Les Placements Péladeau, qui appartiennent à ses frères, doivent lui verser plus de 36 millions de dollars, en plus des frais de cour et d'expertise et des intérêts, a ordonné le juge.
« C’est la liberté de ne plus devoir rien demander. J’ai 55 ans et je vais commencer à vivre », a réagi Anne-Marie Péladeau, en entrevue à Radio-Canada.
Par voie de communiqué, les frères Péladeau estiment que la décision rendue jeudi est clairement entachée d’erreurs importantes et que dans les circonstances, ils n’ont d’autres choix que porter ce jugement en appel.
Mais le jugement est exécutoire nonobstant appel. Les frères Péladeau ont donc 60 jours pour remettre l’argent à Anne-Marie.
Elle ne pourra cependant pas jouir tout de suite du montant en entier, puisque ses biens sont gérés par un conseil de tutelle depuis 1993 en raison de ses importants problèmes de dépendance.
Un litige vieux de 20 ans
Le litige a pris naissance en l'an 2000, quand les frères ont racheté les parts de leur sœur dans l'entreprise familiale pour plus de 50 millions de dollars. Cet argent devait être transféré dans une fiducie, à raison de versements annuels.
Une clause de l'entente, qui stipulait que ces versements devaient avoir lieu seulement si Québecor versait des dividendes de plus de 4,2 millions de dollars aux Placements Péladeau, a laissé place à interprétation.
Le juge Dugré qualifie cette clause d'ambiguë, voire d'absurde.
Il implique littéralement qu’Anne-Marie pourrait devoir attendre une éternité avant de recevoir paiement du prix de vente qui lui est dû, écrit le magistrat dans son jugement de 80 pages.
« À la date du procès en avril 2019, les biens vendus à PPI Placements Péladeau Inc., et dont cette dernière jouit depuis octobre 2000, avaient une valeur approximative de 900 millions de dollars, mais Anne-Marie n’a alors reçu que 16 484 672 $ sur le prix de vente convenu de 55 millions », mentionne un Extrait de la décision du juge Gérard Dugré, de la Cour supérieure du Québec.
Considérant que les compagnies détenues par les frères Péladeau sont des personnes morales dont l'existence est perpétuelle, le juge estime qu'Anne-Marie pourrait devoir attendre une éternité avant de « peut-être » recevoir son dû.
Vulnérable
Le magistrat a notamment retenu que la fille du fondateur de Québecor est vulnérable et qu'elle a le droit de recevoir le paiement complet du prix de vente dès maintenant.

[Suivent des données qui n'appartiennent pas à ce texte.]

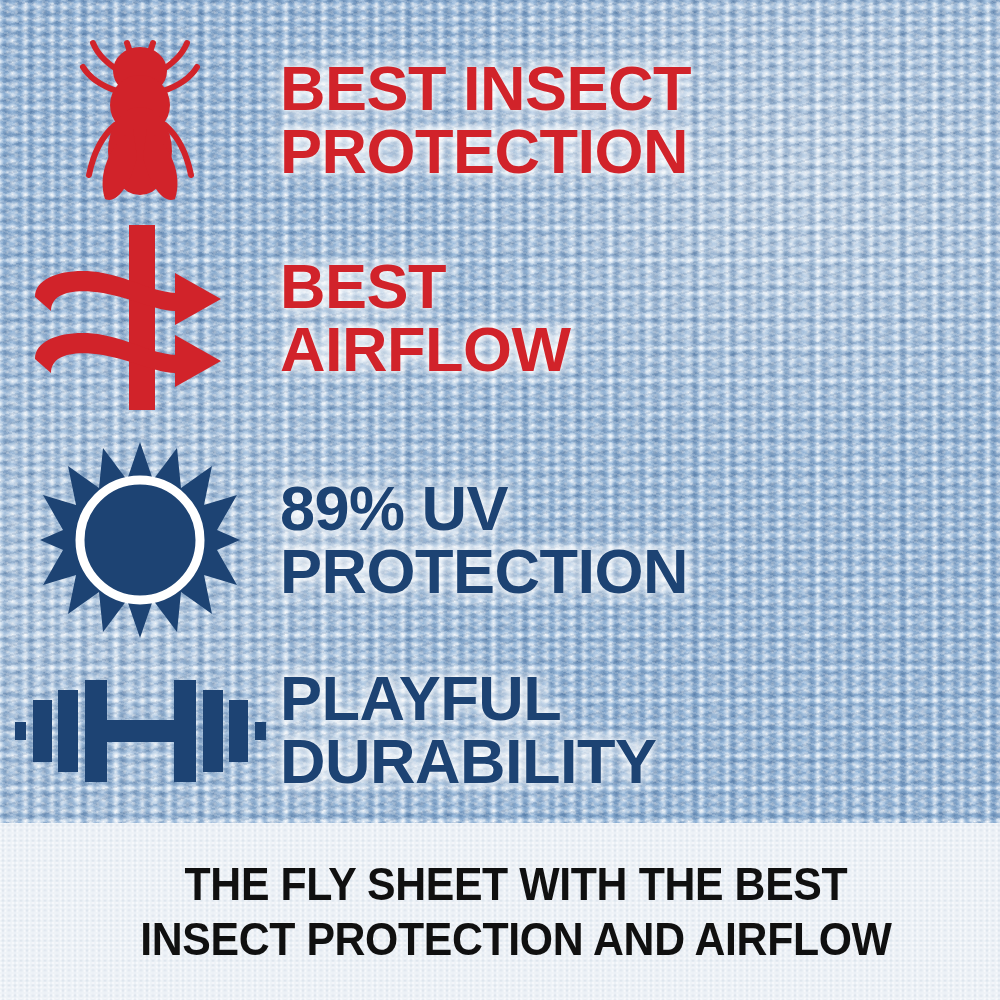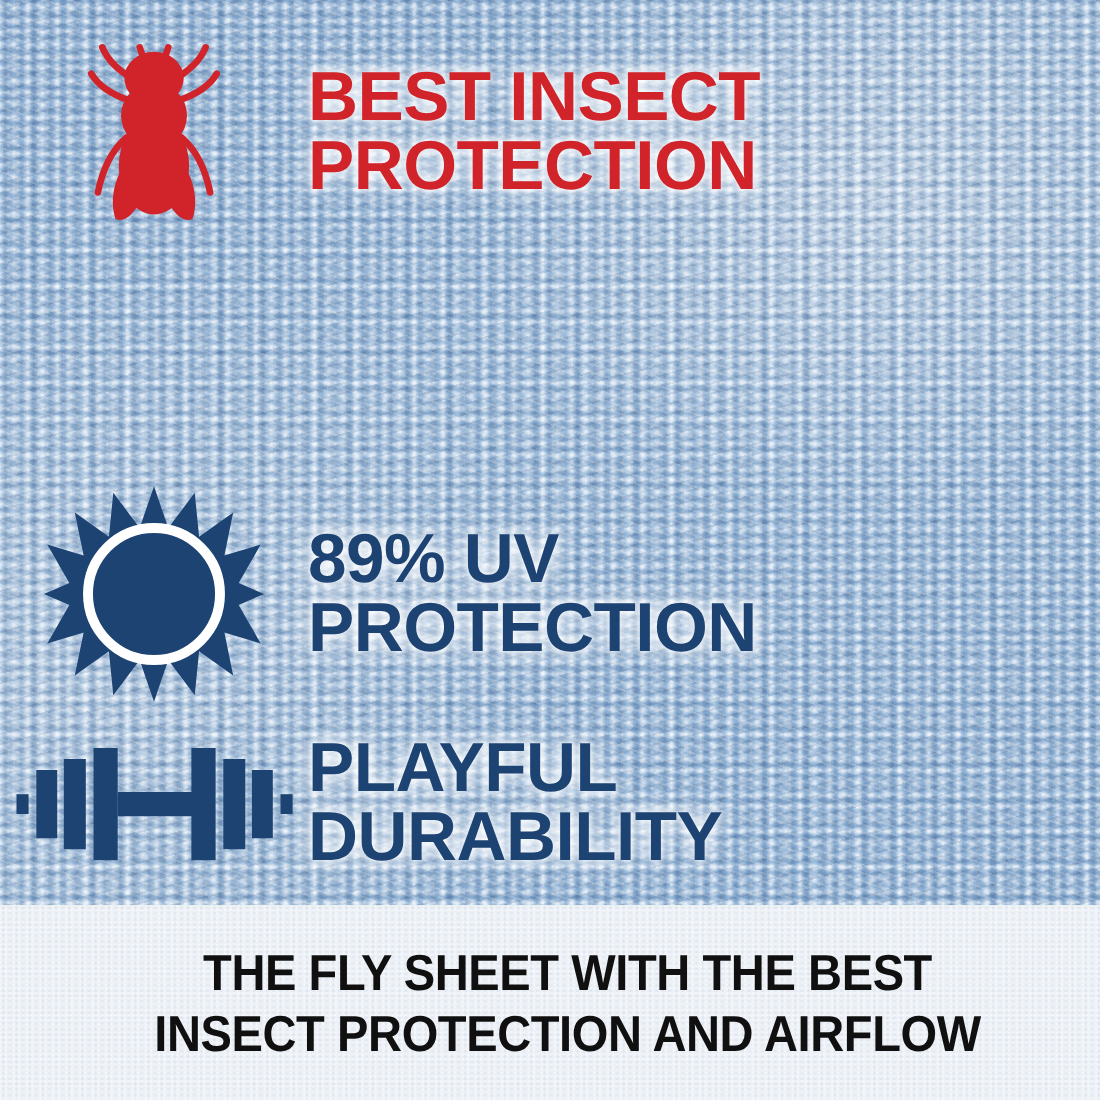"BEST INSECT" #poster { background: #fef9c3 -> #5eead4 }
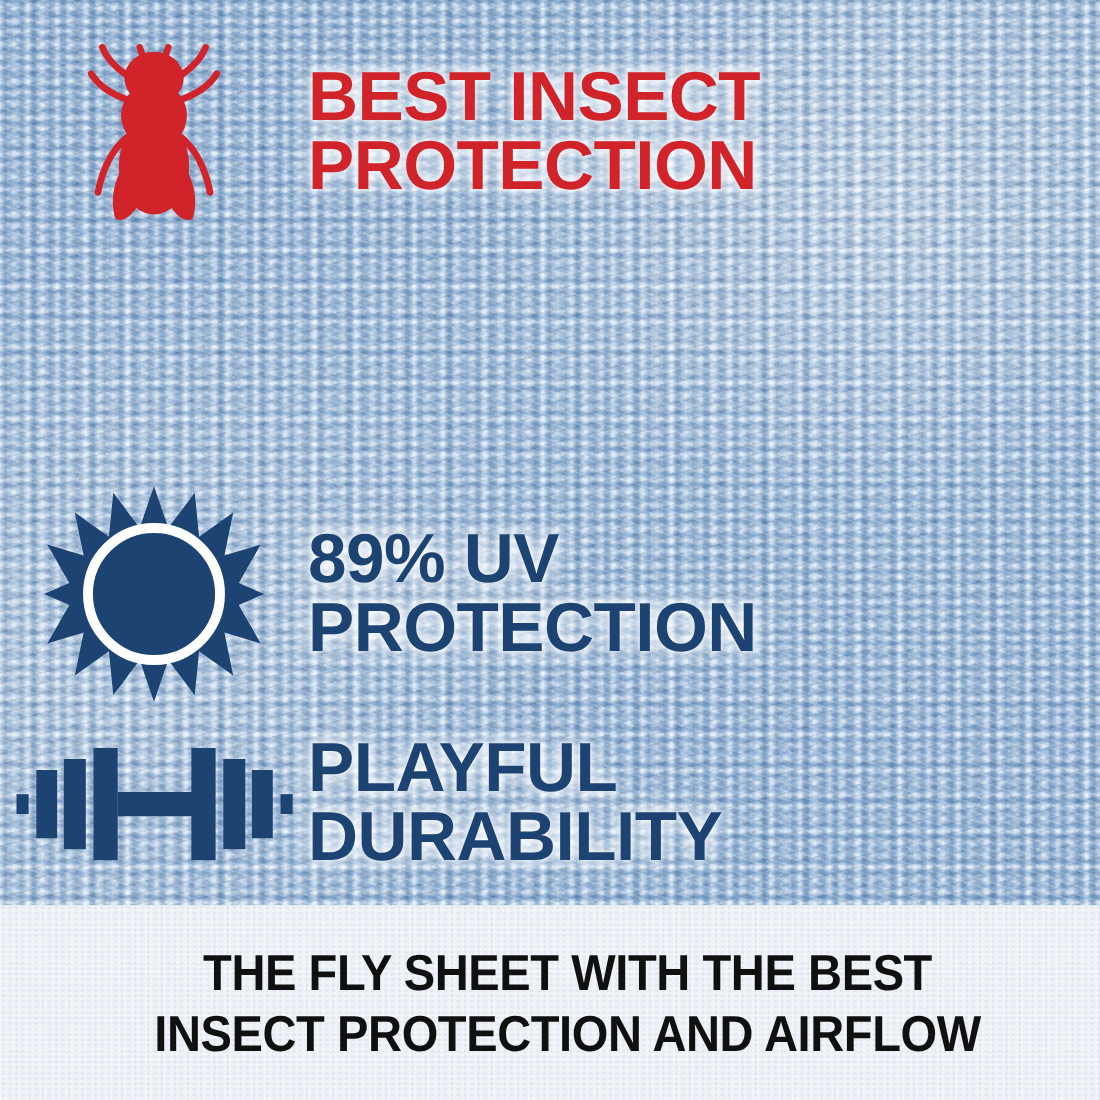"BEST" div.row { html: none -> <div> <div> <svg> <rect></rect> <g> <path></path> <path></path> </g> <g> <path></path> <path></path> </g> </svg> </div> <div> <p>BEST AIRFLOW</p> </div> </div> }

Il considère aussi que ses frères ont amplement la capacité financière de la payer.
Anne-Marie est malade et elle a le droit de recevoir de son vivant le prix de vente des biens qu’elle a vendus en l’an 2000, écrit le juge.
Il ajoute que l'anxiété et l'angoisse causées par l’attente du paiement constituent un préjudice très sérieux qui sera exacerbé par le fait de porter la présente affaire en appel.
« Chaque jour qui passe sans paiement du prix lui cause un préjudice sérieux, voire irréparable », mentionne le jugement.
« On reconnaît enfin que les gens qui sont aux prises avec des problèmes de toxicomanie ne choisissent pas de devenir toxicomanes, souligne l'avocat Philippe Trudel. C’est une condition qui se traite. Souvent, ces gens-là, on les traite en paria, alors qu’on devrait plutôt leur donner de l’attention et des soins. »
Appel à la réconciliation
Le magistrat termine son jugement en souhaitant que les enfants de Pierre Péladeau retrouvent une certaine paix familiale.
Le présent procès aura permis à tous de comprendre qu’Anne-Marie souffre d’une maladie particulièrement pernicieuse. Or, personne ne choisit d’être malade, et cela, son regretté père l’avait bien compris. Pierre Karl le comprend maintenant. Le moment est donc venu de déposer les armes et de mettre un terme à cette affaire, conclut le juge Dugré.
« Se battre contre PKP, c’est quelque chose, ce que je trouve plate c’est qu’on aurait pu régler ça à l’amiable, affirme pour sa part Anne-Marie Péladeau. J’ai de la peine, parce que je sais que ce n’est pas cet événement-là qui va nous regrouper en famille. Ça fait longtemps qu’il n’y en a pas de famille chez les Péladeau. »
« Je referai plus jamais la rue de ma vie? C’est le plus beau cadeau de ma vie », conclut-elle.